IYR expresses its most sincere gratitude to the many generous donors who made the IYR Legal Fellowship possible. We are excited and encouraged by how much the program is enabling us to further our mission to empower, educate and represent widows in Tanzania about their inheritance and property rights, just as we are excited to see Ngeeyan grow and develop as an impassioned and skilled human rights lawyer. Ngeeyan is very much a voice of change in Tanzania.

Thank you very much for your support. For more information about the Legal Fellowship and how you can continue supporting it please visit  

IYR Legal Fellow Ngeeyan joins Maasai leaders to discuss the new Tanzanian constitution

posted Sep 2, 2013, 1:15 AM by I Yr   [ updated Jun 16, 2014, 1:43 AM ]

The Inherit Your Rights team had yet another occasion to be proud of Legal Fellow Ngeeyan Oloibormunyei last month, as he was invited to facilitate and deliver a lecture at a conference for Maasai leaders to discuss Tanzania's new Constitution. The conference took place in Morogoro, a city in the southern highlands of Tanzania, 200km west of Dar es Salaam, and was organised by the Pastoralists Indigenous Non-Governmental Organizations' Forum (, a human rights network working in Tanzania for the rights of the marginalized indigenous pastoralists and hunter-gatherer communities. 
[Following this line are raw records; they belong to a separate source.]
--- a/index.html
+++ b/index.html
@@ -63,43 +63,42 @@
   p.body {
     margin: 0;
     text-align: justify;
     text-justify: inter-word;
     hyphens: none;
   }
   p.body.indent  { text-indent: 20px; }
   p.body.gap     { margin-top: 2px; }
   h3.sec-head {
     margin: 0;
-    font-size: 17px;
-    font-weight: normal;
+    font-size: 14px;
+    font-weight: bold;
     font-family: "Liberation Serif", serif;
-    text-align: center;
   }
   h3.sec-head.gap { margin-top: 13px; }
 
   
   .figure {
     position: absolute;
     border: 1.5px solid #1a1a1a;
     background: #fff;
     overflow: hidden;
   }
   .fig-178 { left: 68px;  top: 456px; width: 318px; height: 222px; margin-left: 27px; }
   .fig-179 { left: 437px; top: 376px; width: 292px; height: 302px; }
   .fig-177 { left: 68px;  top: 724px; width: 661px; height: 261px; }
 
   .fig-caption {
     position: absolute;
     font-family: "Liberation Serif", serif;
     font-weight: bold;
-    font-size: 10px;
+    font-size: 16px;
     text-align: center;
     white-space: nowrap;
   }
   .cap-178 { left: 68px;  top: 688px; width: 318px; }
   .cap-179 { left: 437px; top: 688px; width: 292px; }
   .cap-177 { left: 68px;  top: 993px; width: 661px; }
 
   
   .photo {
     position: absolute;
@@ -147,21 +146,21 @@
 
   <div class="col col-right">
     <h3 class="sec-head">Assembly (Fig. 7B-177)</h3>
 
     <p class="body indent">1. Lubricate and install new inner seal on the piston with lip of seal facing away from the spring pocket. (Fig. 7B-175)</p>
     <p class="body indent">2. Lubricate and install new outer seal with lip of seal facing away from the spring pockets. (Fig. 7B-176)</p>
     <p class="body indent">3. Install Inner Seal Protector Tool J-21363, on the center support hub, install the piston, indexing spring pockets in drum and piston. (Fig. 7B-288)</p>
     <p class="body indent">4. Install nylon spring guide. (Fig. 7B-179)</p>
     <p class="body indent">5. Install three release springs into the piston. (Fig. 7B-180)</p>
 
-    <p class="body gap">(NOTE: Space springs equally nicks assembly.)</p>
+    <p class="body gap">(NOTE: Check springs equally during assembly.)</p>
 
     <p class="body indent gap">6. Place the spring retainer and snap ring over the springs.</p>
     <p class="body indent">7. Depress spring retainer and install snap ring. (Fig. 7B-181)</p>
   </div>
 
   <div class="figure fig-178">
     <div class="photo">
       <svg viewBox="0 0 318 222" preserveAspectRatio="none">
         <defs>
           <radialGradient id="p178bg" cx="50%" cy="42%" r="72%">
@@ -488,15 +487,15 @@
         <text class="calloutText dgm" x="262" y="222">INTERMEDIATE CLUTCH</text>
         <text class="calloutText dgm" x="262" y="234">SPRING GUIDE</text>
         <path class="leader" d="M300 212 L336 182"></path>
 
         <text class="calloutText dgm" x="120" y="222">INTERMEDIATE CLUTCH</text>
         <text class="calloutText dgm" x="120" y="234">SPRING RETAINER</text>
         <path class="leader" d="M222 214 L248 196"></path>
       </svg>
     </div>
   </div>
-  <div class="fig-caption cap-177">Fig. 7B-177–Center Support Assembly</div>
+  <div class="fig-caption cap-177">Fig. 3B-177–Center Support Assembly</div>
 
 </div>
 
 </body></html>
The Tanzanian government is currently in the process of drafting a new Constitution, the first draft of which was published in June, to be discussed and debated in constitutional forums across the country to ensure that the rights and interest of all people in Tanzania are represented and protected. The conference in Morogoro was to prepare the leaders and representatives of Maasai communities from across southern Tanzania before they attend such a constitutional forum. 
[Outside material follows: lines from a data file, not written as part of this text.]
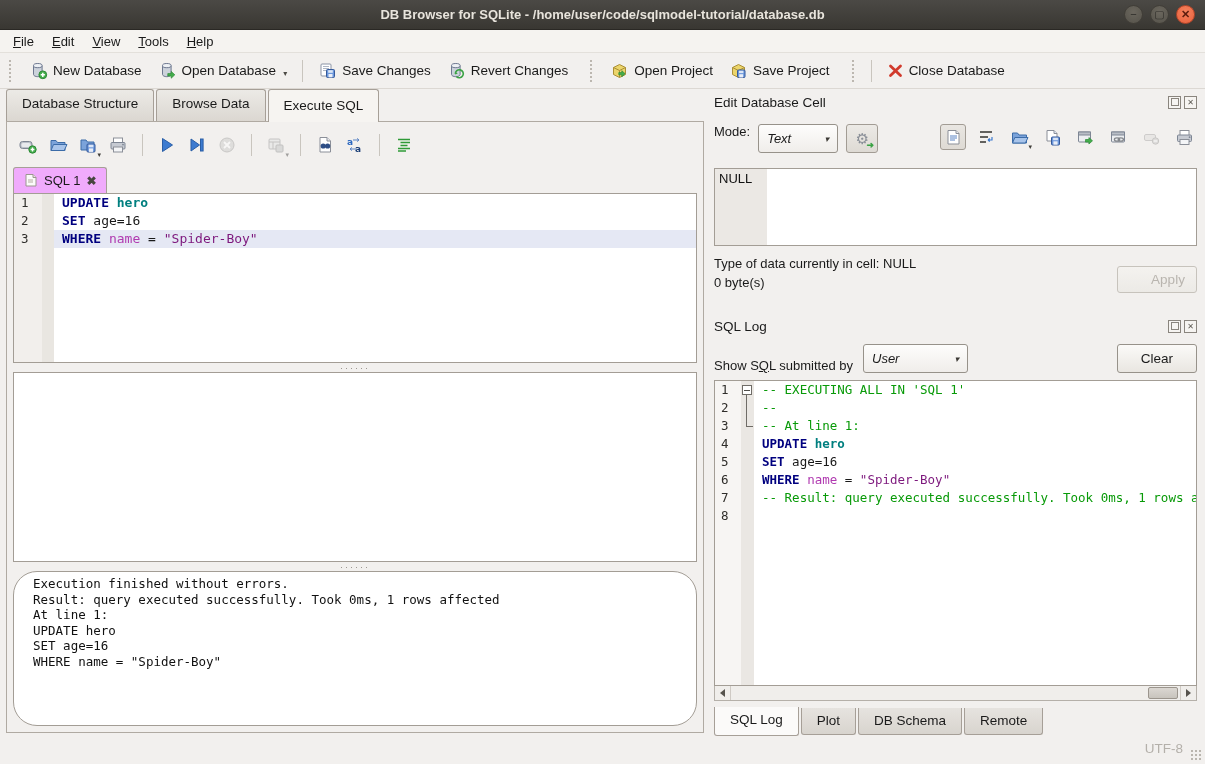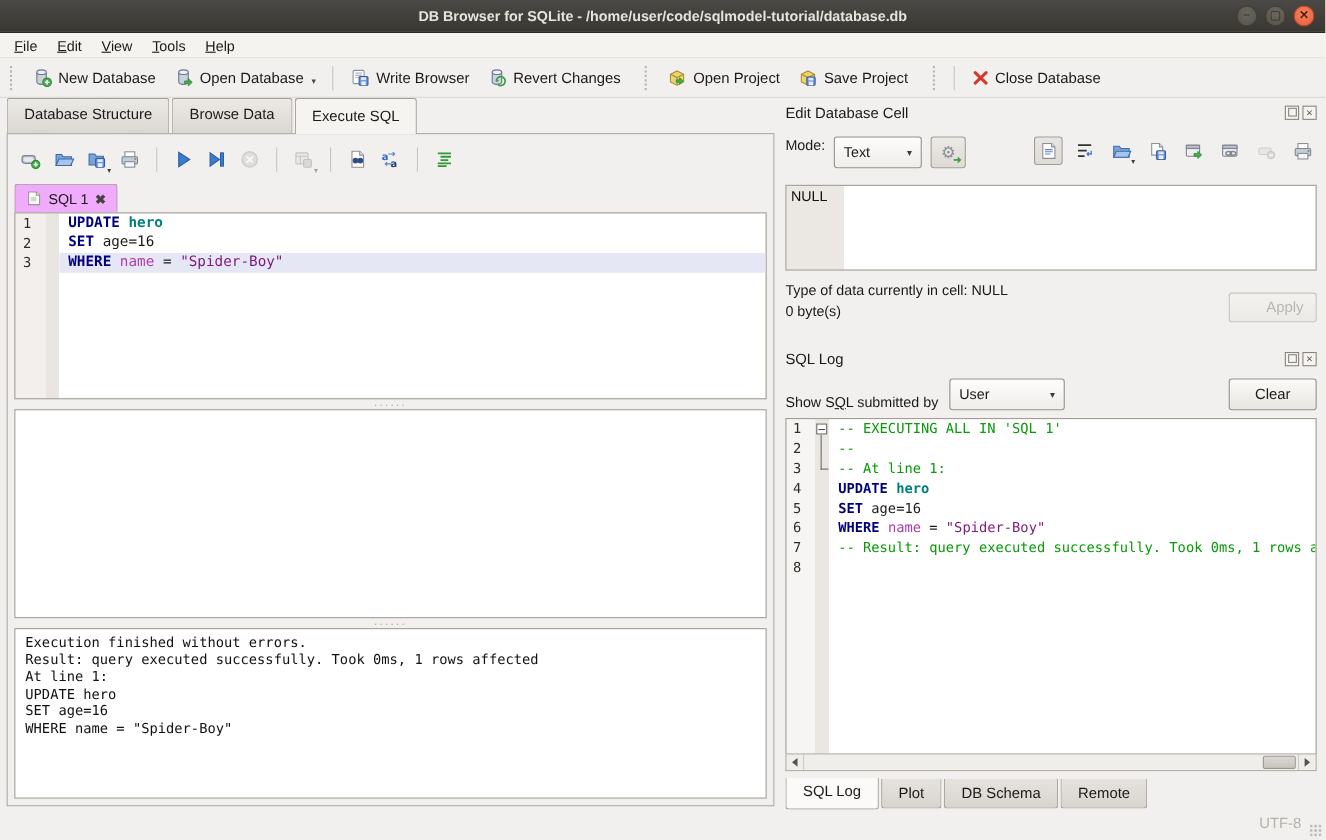--- a/index.html
+++ b/index.html
@@ -68,30 +68,30 @@
   .tok-kw { color:#00007f; font-weight:bold; }
   .tok-id { color:#007f7f; font-weight:bold; }
   .tok-fld { color:#b03ab0; }
   .tok-str { color:#7d187d; }
   .tok-cmt { color:#089a08; }
 
   .splitter { height:9px; flex:0 0 9px; display:flex; align-items:center; justify-content:center; }
   .splitter .dots { color:#8f8a83; font-size:9px; letter-spacing:2px; line-height:4px; }
 
   .results-box { flex:1; }
-  .messages-box { height:155px; flex:0 0 155px; font-family:"DejaVu Sans Mono", monospace; font-size:12.5px; line-height:15.5px; padding:4px 9px; white-space:pre; color:#111; }
+  .messages-box { height:155px; flex:0 0 155px; font-family:"DejaVu Sans Mono", monospace; font-size:12.5px; line-height:15.5px; padding:4px 19px; white-space:pre; color:#111;border-radius:24px; }
 
   
   .dock-header { display:flex; align-items:center; height:20px; flex:0 0 20px; font-size:13.5px; }
   .dock-icons { margin-left:auto; display:flex; gap:3px; }
   .dock-ic { width:13px; height:13px; border:1px solid #8a857e; background:#f6f4f1; color:#5c5952; font-size:8px; display:flex; align-items:center; justify-content:center; }
   .dock-ic.float::after { content:""; width:6px; height:6px; border:1px solid #8a857e; }
 
   .mode-row { display:flex; align-items:flex-start; height:31px; flex:0 0 31px; margin-top:12px; gap:8px; }
-  .combo { background:linear-gradient(#fdfdfc,#f0edea); border:1px solid #97928a; border-radius:3px; height:29px; display:flex; align-items:center; padding:0 8px; gap:8px; }
+  .combo { background:linear-gradient(#fdfdfc,#f0edea); border:1px solid #97928a; border-radius:3px; height:29px; display:flex; align-items:center; padding:0 8px; gap:8px;font-style:italic; }
   .combo .arrow { margin-left:auto; font-size:9px; color:#3b3934; }
   .combo-mode { width:80px; }
   .combo-user { width:105px; }
   .gear-btn { width:32px; height:29px; border:1px solid #a29c94; border-radius:3px; background:linear-gradient(#eceae6,#dedad4); display:flex; align-items:center; justify-content:center; position:relative; }
   .cell-icons { margin-left:auto; display:flex; align-items:center; gap:7px; }
 
   .cell-box { margin-top:13px; height:78px; flex:0 0 78px; border:1px solid #a39d95; background:linear-gradient(to right,#ebe8e4 0,#ebe8e4 52px,#fff 52px); position:relative; }
   .cell-null { position:absolute; left:4px; top:2px; font-size:13px; color:#111; }
 
   .cell-info-row { display:flex; margin-top:10px; flex:0 0 46px; }
@@ -185,21 +185,21 @@
     <div class="tb-btn">
       <span>
           <svg width="19" height="19" viewBox="0 0 19 19">
             <rect x="3" y="3" width="10" height="12" rx="1" fill="#fff" stroke="#8a93a5"></rect>
             <path d="M5 5.5h6M5 7.5h6M5 9.5h4" stroke="#aeb6c4"></path>
             <rect x="8.5" y="8.5" width="8" height="8" rx="1" fill="#6b97dc" stroke="#35599a"></rect>
             <rect x="10.2" y="9.2" width="4.6" height="2.6" fill="#dce6f6"></rect>
             <rect x="10.5" y="13" width="4" height="3.4" fill="#e9eef8"></rect>
           </svg>
         </span>
-      <span>Write Browser</span>
+      <span>Save Changes</span>
     </div>
     <div class="tb-btn">
       <span>
           <svg width="19" height="19" viewBox="0 0 19 19">
             <path d="M4.5 4.6v8.8c0 1.3 2 2.3 4.3 2.3s4.3-1 4.3-2.3V4.6" fill="#ccd2db" stroke="#6e7890"></path>
             <ellipse cx="8.8" cy="4.6" rx="4.3" ry="2.1" fill="#edf0f4" stroke="#6e7890"></ellipse>
             <path d="M8.3 12.8a4 4 0 1 1 1.2 2.8" fill="none" stroke="#3aa244" stroke-width="1.6"></path>
             <path d="M8 10.7l.2 2.8 2.6-.9z" fill="#3aa244"></path>
           </svg>
         </span>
Ngeeyan's lecture to the Maasai leaders highlighted the most important issues facing the indigenous Maasai people, and the sections of the draft constitution that impact the Maasai. These issues include the protection of Maasai land, safeguarding Maasai culture, and the need for the new constitution to address social injustices that the Maasai have suffered for many years, for it to recognise and seek to protect the rights of the Maasai as a marginalized community. 

Ngeeyan was thrilled to be invited to take part in this important conference, as he continues to apply his developing legal skills and expertise for the good of his people, the Maasai.